Kejagung: Kajati DKI Lakukan Pelanggaran
Rabu, 08 Mar 2006 01:37 WIB
Jakarta - Putusan Pengadilan Negeri Jakarta Barat berupa 3 tahun penjara bagi terdakwa pemilik shabu-shabu seberat 20 kilogram Hariono Agus Tjahyono menuai kontroversi. Kejaksaan Tinggi DKI Jakarta dinilai melakukan kesalahan prosedur, dengan tidak menyerahkan rencana tuntutan (rentut) kepada Kejaksaan Agung (Kejagung).Tim jaksa kasus ini pun hanya mengajukan tuntutan 3 tahun penhara bagi Hariono. Buntutnya para jaksa yang menangani kasus tersebut, termasuk Kepala Kejaksaan Tinggi (Kajati) Rusdi Taher telah diperiksa tim dari Kejagung.

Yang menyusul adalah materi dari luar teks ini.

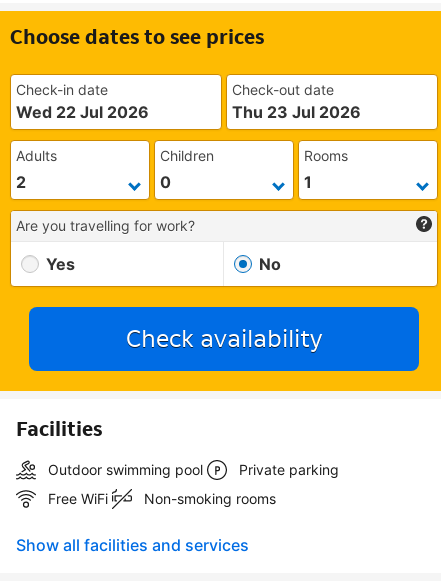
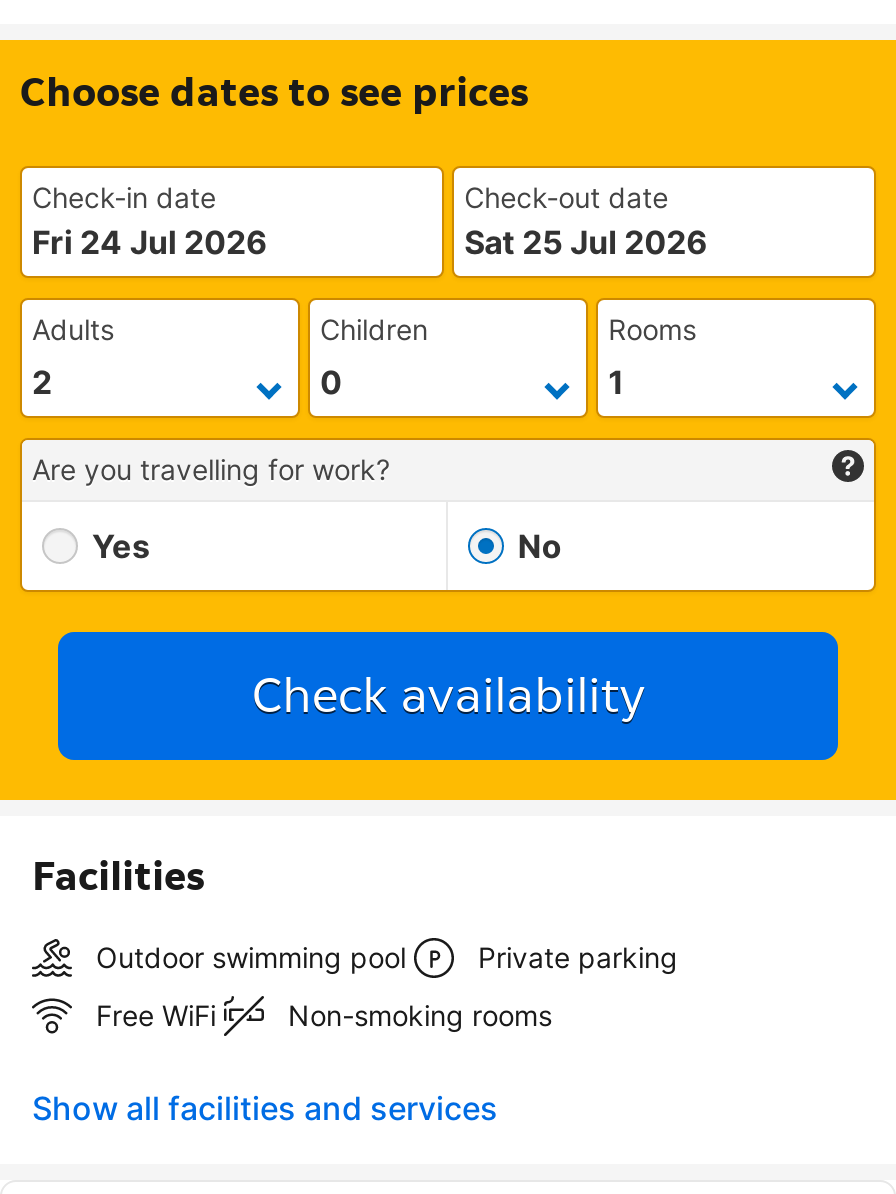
[16,102,149,122] Wed 22 Jul 2026 -> [32,222,268,262] Fri 24 Jul 2026
[232,102,361,122] Thu 23 Jul 2026 -> [464,222,708,262] Sat 25 Jul 2026

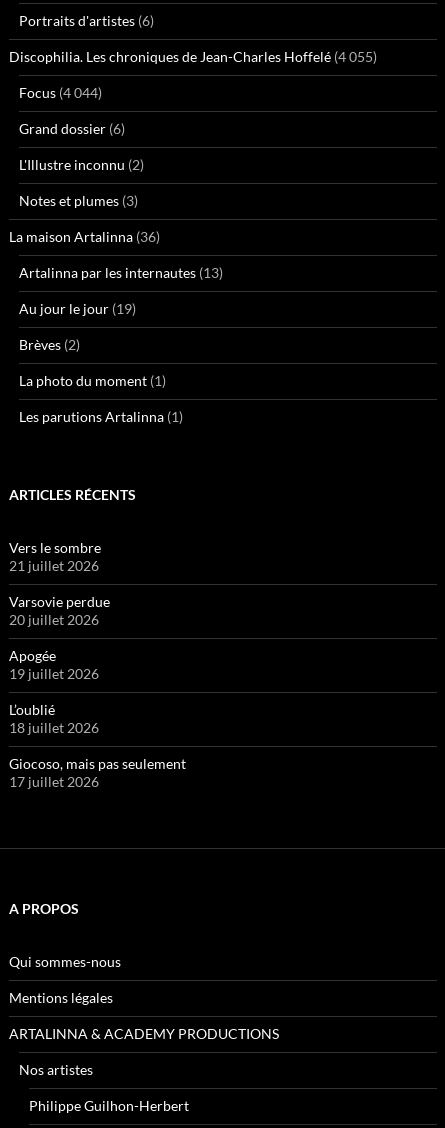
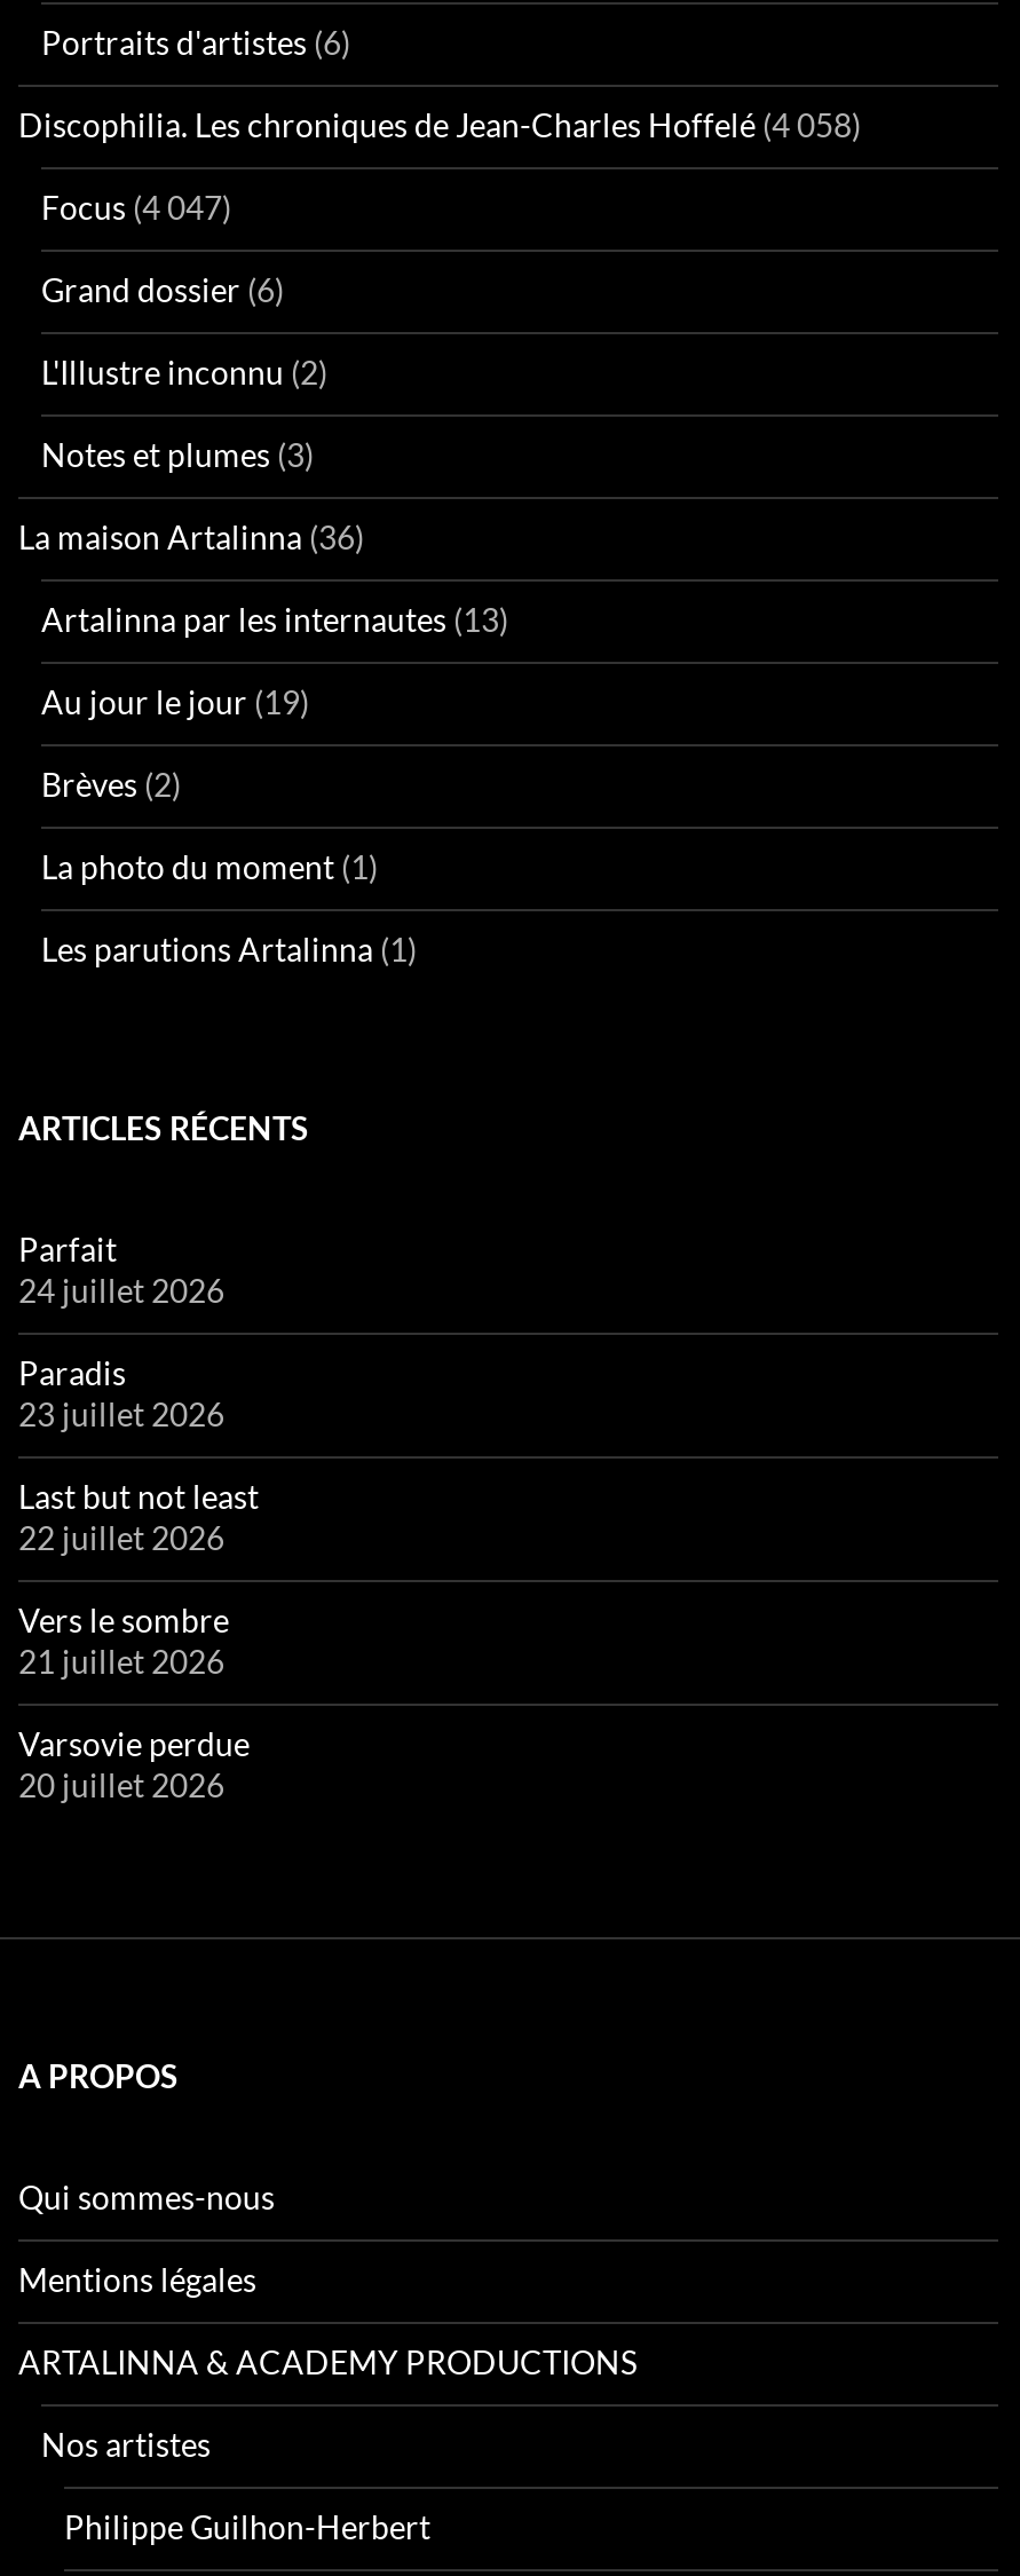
[9,48,377,65] Discophilia. Les chroniques de Jean-Charles Hoffelé (4 055) -> [18,105,861,144] Discophilia. Les chroniques de Jean-Charles Hoffelé (4 058)
[19,84,102,101] Focus (4 044) -> [41,188,231,227] Focus (4 047)
none -> [18,1230,259,1557] Parfait | 24 juillet 2026 | Paradis | 23 juillet 2026 | Last but not least | 22 juillet 2026
moved [9,539,110,628] -> [18,1601,250,1804]: Vers le sombre | 21 juillet 2026 | Varsovie perdue | 20 juillet 2026
[9,647,186,790] Apogée | 19 juillet 2026 | L’oublié | 18 juillet 2026 | Giocoso, mais pas seulement | 17 juillet 2026 -> none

Dan hasil pemeriksaan yang dilakukan akan di umumkan pada Rabu (8/3/2006)."Akan ada pengumuan besok (Rabu). Diumumkan di Kejagung," kata Kepala Pusat Penerangan dan Hukum (Kapuspenkum) Kejagung, usai penandatanganan MoU antara KPK, Kepolisan dan Kejaksaan dalam penanganan Korupsi di Hotel Sahid, Jl Jenderal Sudirman Jakarta, Selasa (7/3/2006).Menurut Masyhudi, pemeriksaan yang dilakukan Jaksa Agung Muda Bidang Pengawasan (Jamwas) pada 2 Maret telah selesai dilakukan dan hasilnya telah Ia terima. "Sudah, Sudah selesai, ada di meja saya," ujarnya.Dia mengungkapkan dari hasil pemeriksaan yang dilakukan telah ditemukan pelanggaran. Dan akan ada sanksi yang diberikan kepada Rusdi . "Ada pelanggaran. Akan ada sanksi," tegasnya tanpa merinci lebih jelas.Putusan terhadap Hariono sendiri dilakukan pada 12 Desember oleh PN Jakarta Barat, langsung diputuskan usai jaksa membacakan tuntutan. Hal ini menimbulkan tanda tanya besar, karena terdakwa Ricki Chandra alias Akwang untuk kasus yang sama dituntut hukuman mati, walaupun akhirnya mejelis hakim memvonis hukuman seumur hidup.Keanehan kasus ini terungkap setelah penasihat hukum Akwang, Fery Juan bernyayi menjelaskan keganjilan kasus ini.